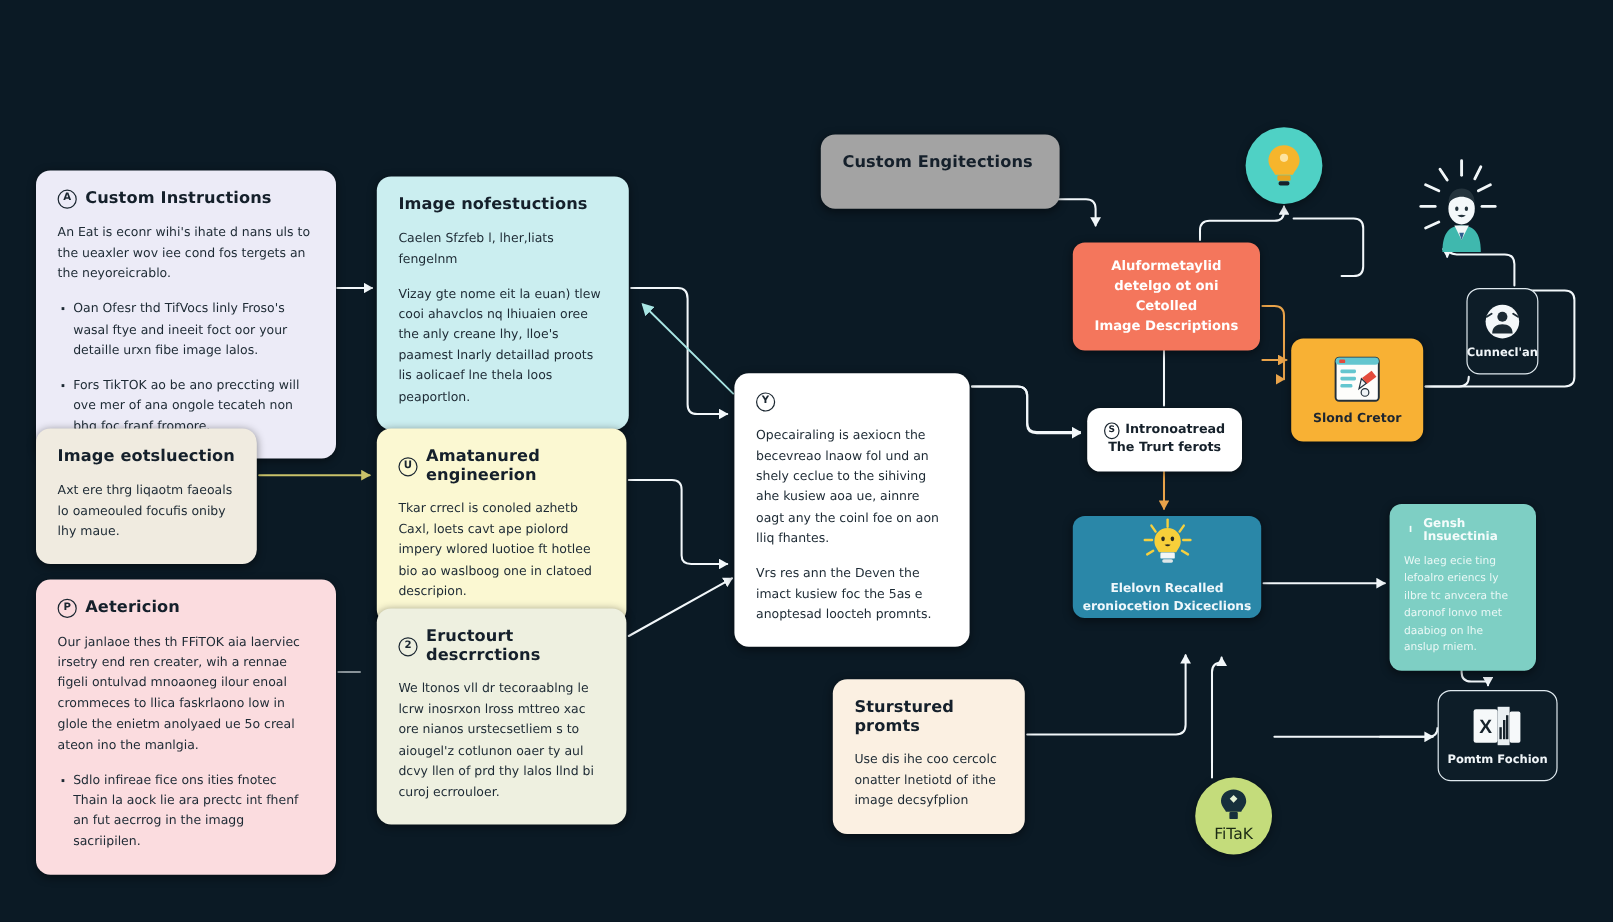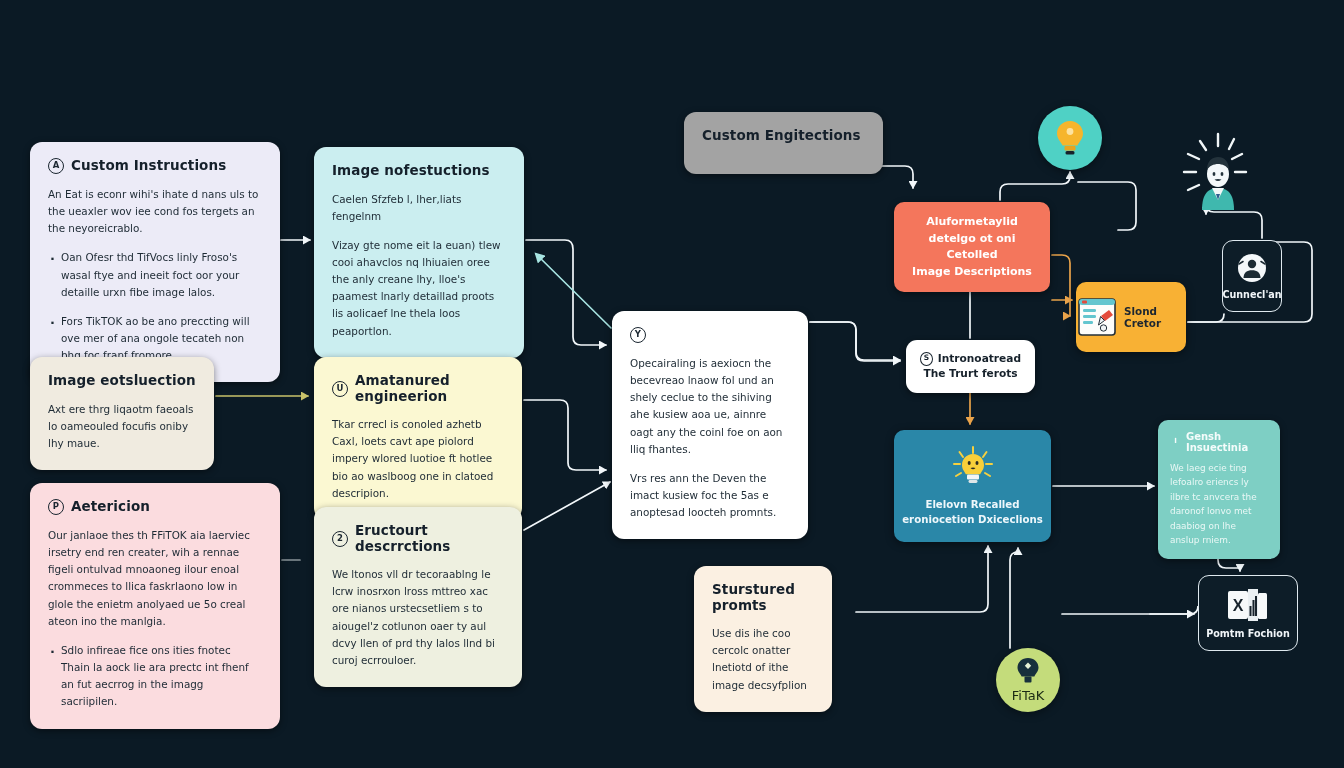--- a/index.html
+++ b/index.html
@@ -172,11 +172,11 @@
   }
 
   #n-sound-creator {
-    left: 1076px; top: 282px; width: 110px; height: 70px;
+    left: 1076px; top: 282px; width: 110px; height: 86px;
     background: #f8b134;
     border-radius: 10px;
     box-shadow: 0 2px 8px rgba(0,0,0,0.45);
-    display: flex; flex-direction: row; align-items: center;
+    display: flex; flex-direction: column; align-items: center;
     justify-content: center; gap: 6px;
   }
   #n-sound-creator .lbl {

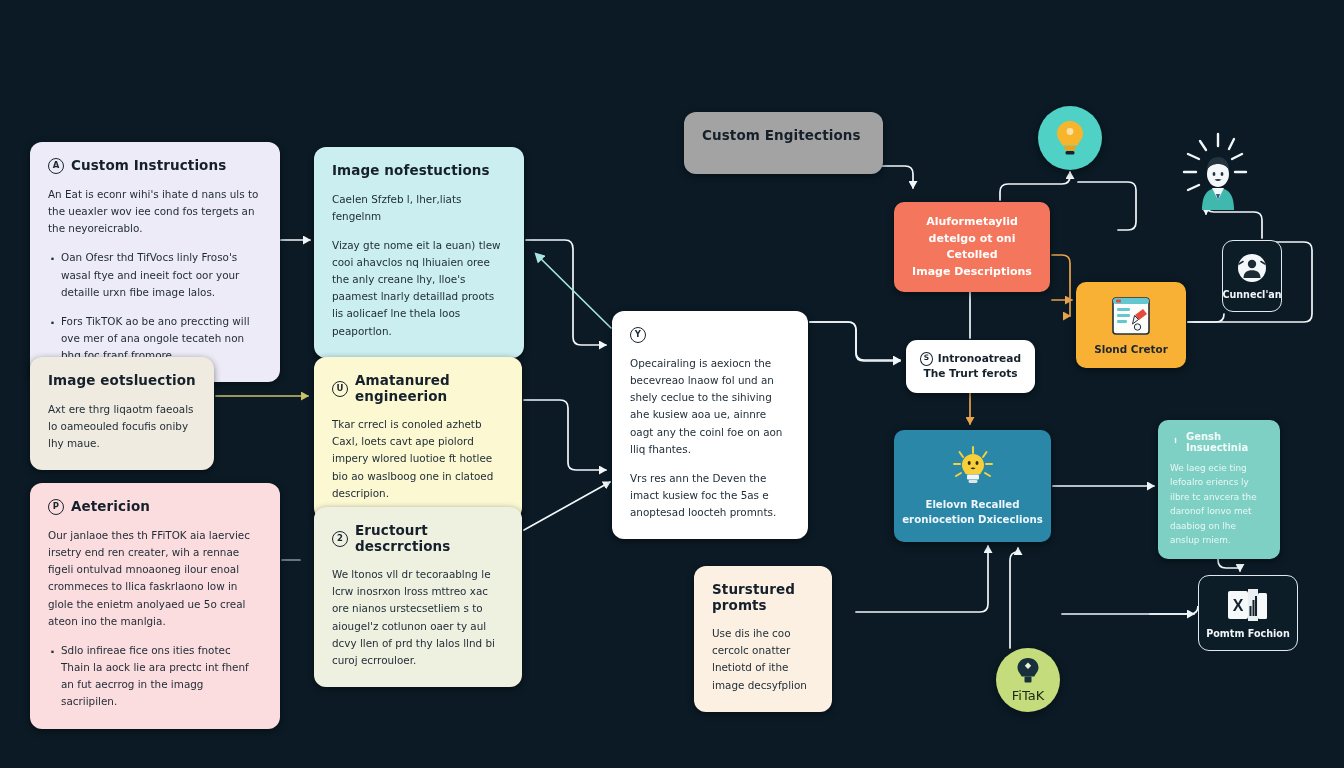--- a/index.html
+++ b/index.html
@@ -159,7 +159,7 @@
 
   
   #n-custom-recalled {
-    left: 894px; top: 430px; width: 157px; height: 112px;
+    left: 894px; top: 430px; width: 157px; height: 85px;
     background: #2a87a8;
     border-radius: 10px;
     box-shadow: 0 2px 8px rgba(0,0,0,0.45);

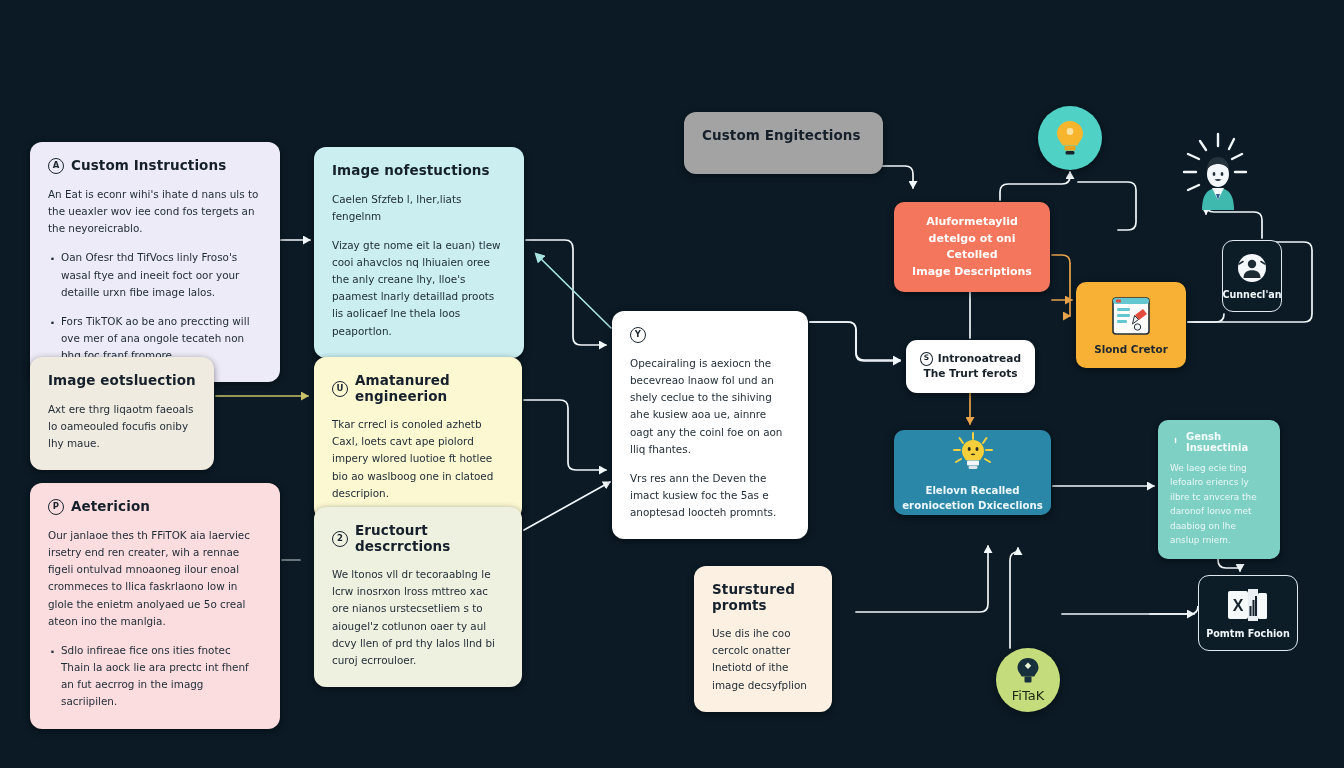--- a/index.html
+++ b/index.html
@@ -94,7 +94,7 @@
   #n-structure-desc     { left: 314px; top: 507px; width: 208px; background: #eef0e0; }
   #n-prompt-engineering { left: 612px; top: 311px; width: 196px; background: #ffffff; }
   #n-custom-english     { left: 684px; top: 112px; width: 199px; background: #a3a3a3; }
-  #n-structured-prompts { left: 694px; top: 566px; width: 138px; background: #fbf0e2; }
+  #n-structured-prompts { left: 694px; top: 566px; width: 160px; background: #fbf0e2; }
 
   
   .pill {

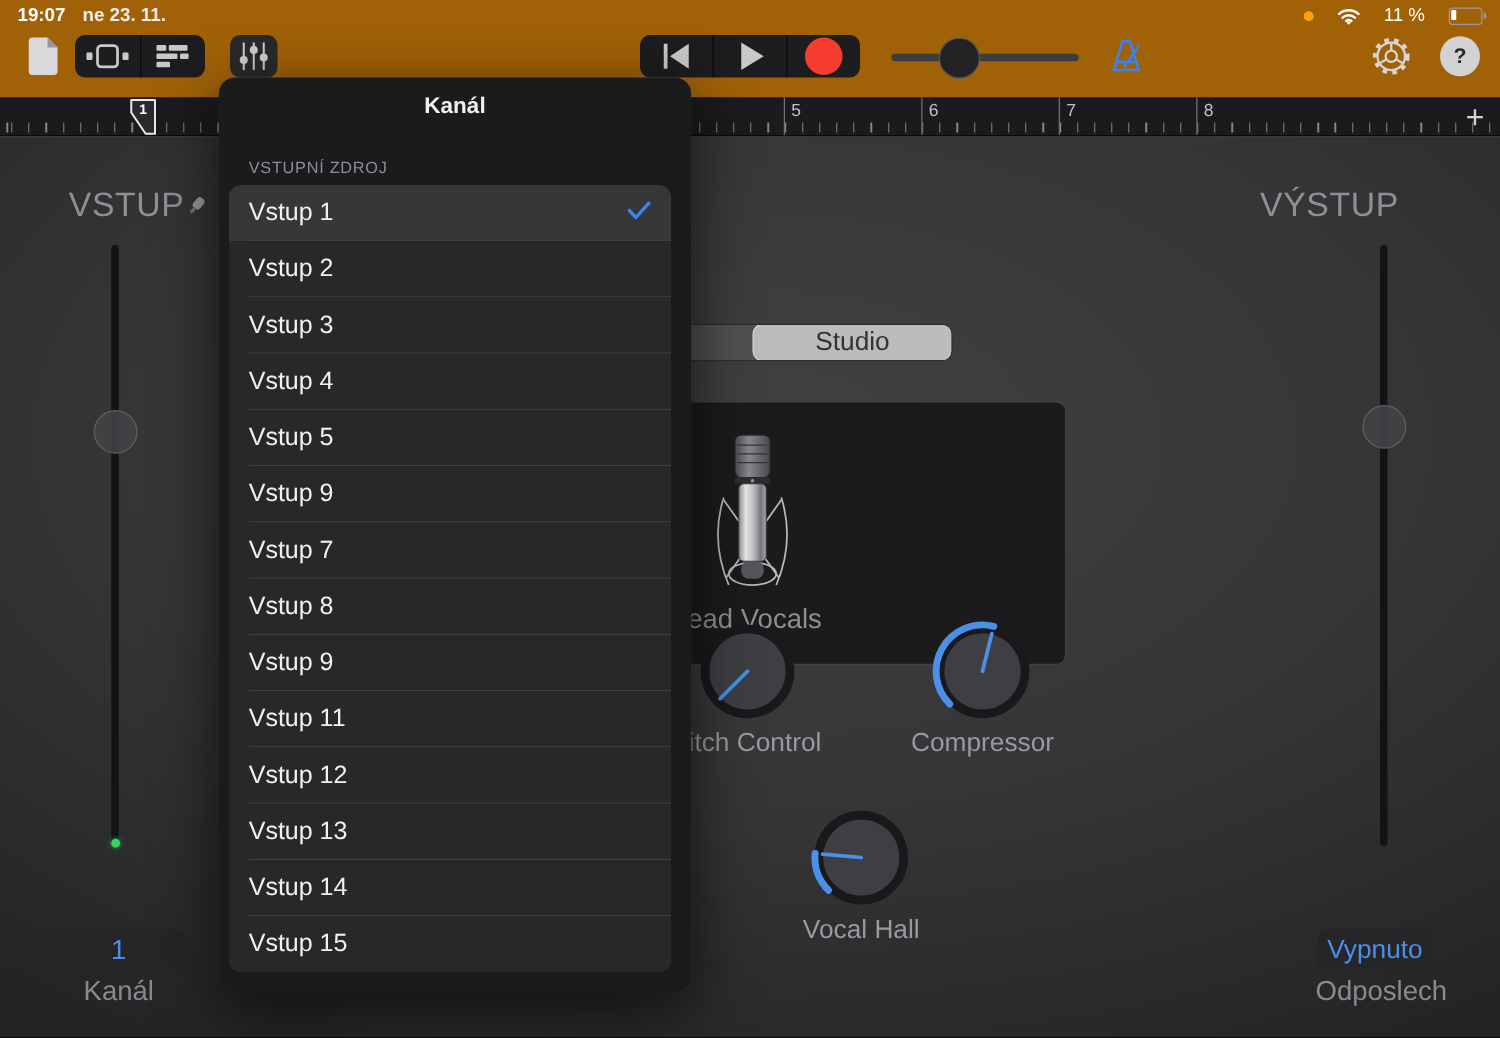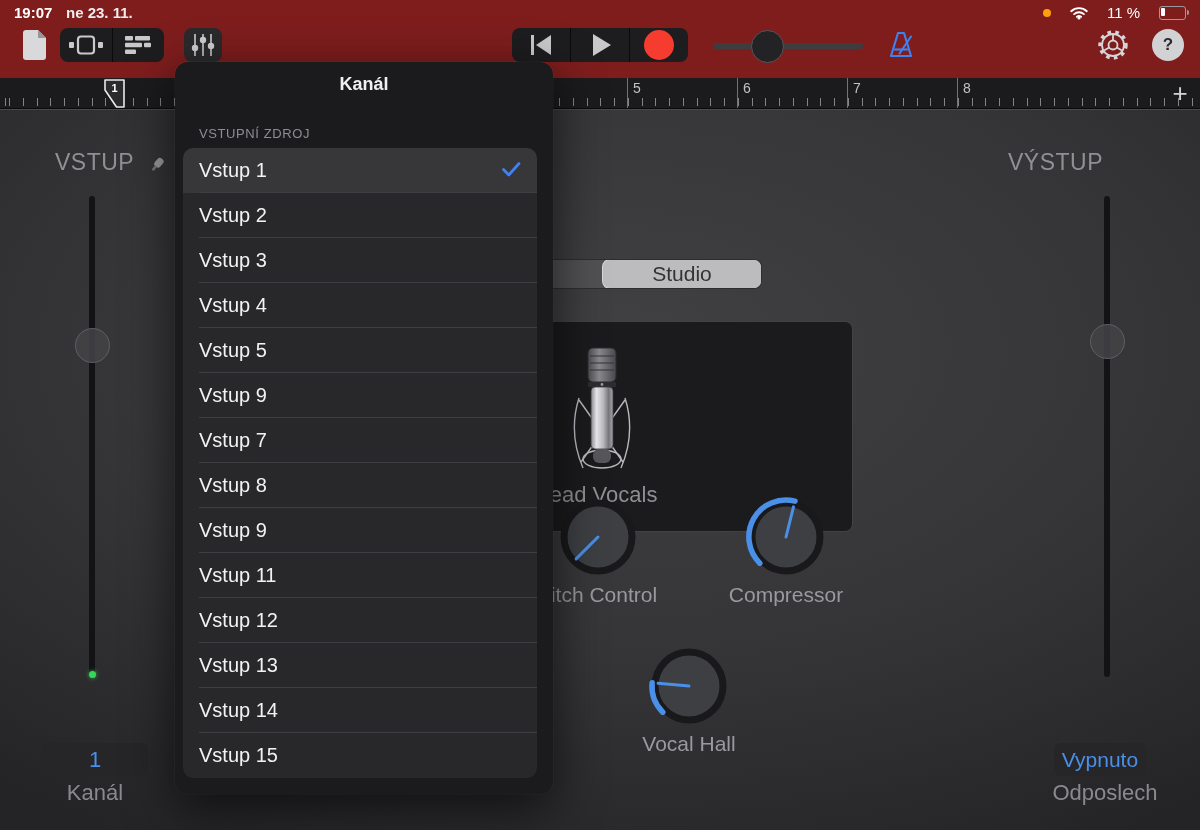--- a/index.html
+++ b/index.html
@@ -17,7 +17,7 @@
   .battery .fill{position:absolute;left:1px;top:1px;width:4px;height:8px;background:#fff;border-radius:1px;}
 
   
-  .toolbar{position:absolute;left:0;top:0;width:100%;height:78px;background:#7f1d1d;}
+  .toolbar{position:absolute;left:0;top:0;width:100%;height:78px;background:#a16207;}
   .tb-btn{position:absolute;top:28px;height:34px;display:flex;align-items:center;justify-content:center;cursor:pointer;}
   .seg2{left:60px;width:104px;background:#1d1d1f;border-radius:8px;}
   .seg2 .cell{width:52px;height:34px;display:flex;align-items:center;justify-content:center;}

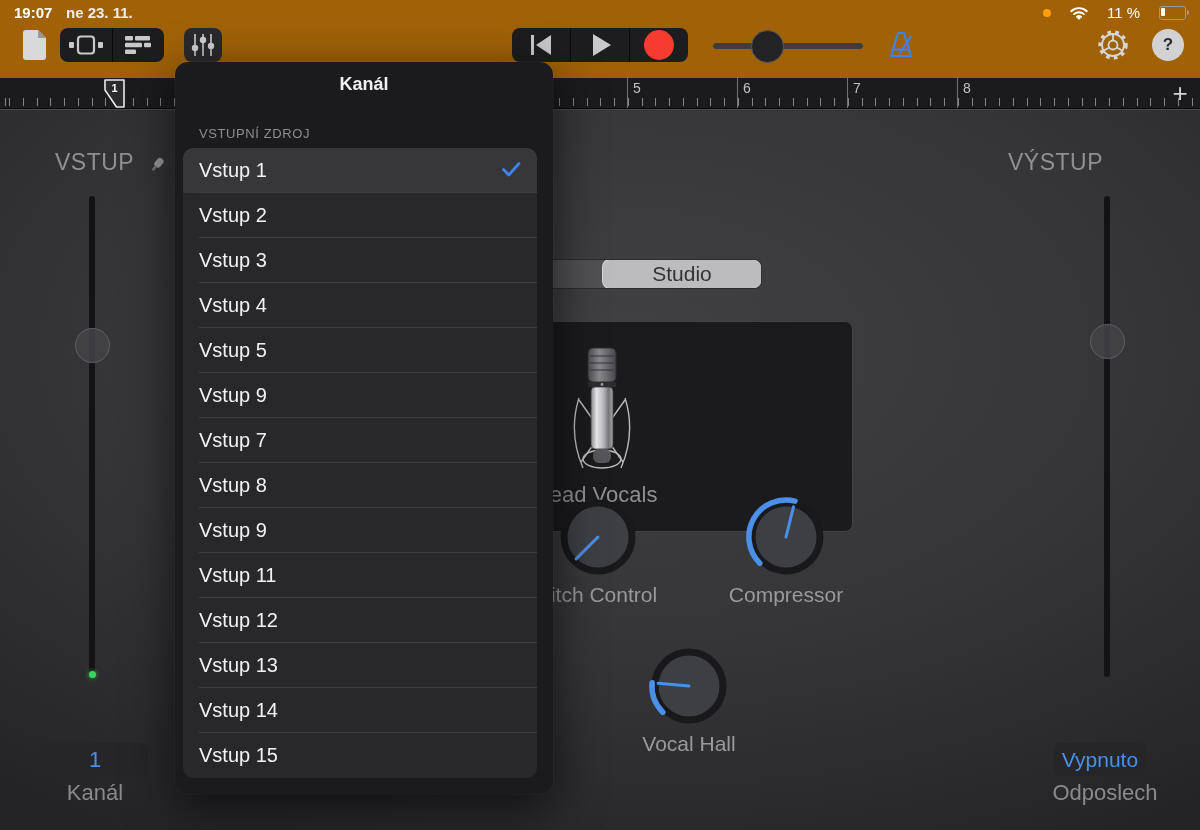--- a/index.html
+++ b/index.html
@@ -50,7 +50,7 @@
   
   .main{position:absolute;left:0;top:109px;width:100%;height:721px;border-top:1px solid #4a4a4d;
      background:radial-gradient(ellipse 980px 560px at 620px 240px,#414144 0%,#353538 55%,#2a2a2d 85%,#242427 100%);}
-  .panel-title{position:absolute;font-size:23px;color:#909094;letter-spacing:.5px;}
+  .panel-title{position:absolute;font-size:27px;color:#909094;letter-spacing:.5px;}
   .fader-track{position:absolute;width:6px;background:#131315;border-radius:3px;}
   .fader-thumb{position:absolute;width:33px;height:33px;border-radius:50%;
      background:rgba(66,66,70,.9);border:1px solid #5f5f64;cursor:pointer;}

★ ★ ★ ★ ★ ★ ★

- _Exercise prompt_: Please set down each entry word for word, without its images.

- _Your solution_:
--- a/index.html
+++ b/index.html
@@ -172,11 +172,11 @@
   }
 
   #n-sound-creator {
-    left: 1076px; top: 282px; width: 110px; height: 70px;
+    left: 1076px; top: 282px; width: 110px; height: 86px;
     background: #f8b134;
     border-radius: 10px;
     box-shadow: 0 2px 8px rgba(0,0,0,0.45);
-    display: flex; flex-direction: row; align-items: center;
+    display: flex; flex-direction: column; align-items: center;
     justify-content: center; gap: 6px;
   }
   #n-sound-creator .lbl {

--- a/index.html
+++ b/index.html
@@ -159,7 +159,7 @@
 
   
   #n-custom-recalled {
-    left: 894px; top: 430px; width: 157px; height: 112px;
+    left: 894px; top: 430px; width: 157px; height: 85px;
     background: #2a87a8;
     border-radius: 10px;
     box-shadow: 0 2px 8px rgba(0,0,0,0.45);

--- a/index.html
+++ b/index.html
@@ -94,7 +94,7 @@
   #n-structure-desc     { left: 314px; top: 507px; width: 208px; background: #eef0e0; }
   #n-prompt-engineering { left: 612px; top: 311px; width: 196px; background: #ffffff; }
   #n-custom-english     { left: 684px; top: 112px; width: 199px; background: #a3a3a3; }
-  #n-structured-prompts { left: 694px; top: 566px; width: 138px; background: #fbf0e2; }
+  #n-structured-prompts { left: 694px; top: 566px; width: 160px; background: #fbf0e2; }
 
   
   .pill {

--- a/index.html
+++ b/index.html
@@ -17,7 +17,7 @@
   .battery .fill{position:absolute;left:1px;top:1px;width:4px;height:8px;background:#fff;border-radius:1px;}
 
   
-  .toolbar{position:absolute;left:0;top:0;width:100%;height:78px;background:#7f1d1d;}
+  .toolbar{position:absolute;left:0;top:0;width:100%;height:78px;background:#a16207;}
   .tb-btn{position:absolute;top:28px;height:34px;display:flex;align-items:center;justify-content:center;cursor:pointer;}
   .seg2{left:60px;width:104px;background:#1d1d1f;border-radius:8px;}
   .seg2 .cell{width:52px;height:34px;display:flex;align-items:center;justify-content:center;}

--- a/index.html
+++ b/index.html
@@ -50,7 +50,7 @@
   
   .main{position:absolute;left:0;top:109px;width:100%;height:721px;border-top:1px solid #4a4a4d;
      background:radial-gradient(ellipse 980px 560px at 620px 240px,#414144 0%,#353538 55%,#2a2a2d 85%,#242427 100%);}
-  .panel-title{position:absolute;font-size:23px;color:#909094;letter-spacing:.5px;}
+  .panel-title{position:absolute;font-size:27px;color:#909094;letter-spacing:.5px;}
   .fader-track{position:absolute;width:6px;background:#131315;border-radius:3px;}
   .fader-thumb{position:absolute;width:33px;height:33px;border-radius:50%;
      background:rgba(66,66,70,.9);border:1px solid #5f5f64;cursor:pointer;}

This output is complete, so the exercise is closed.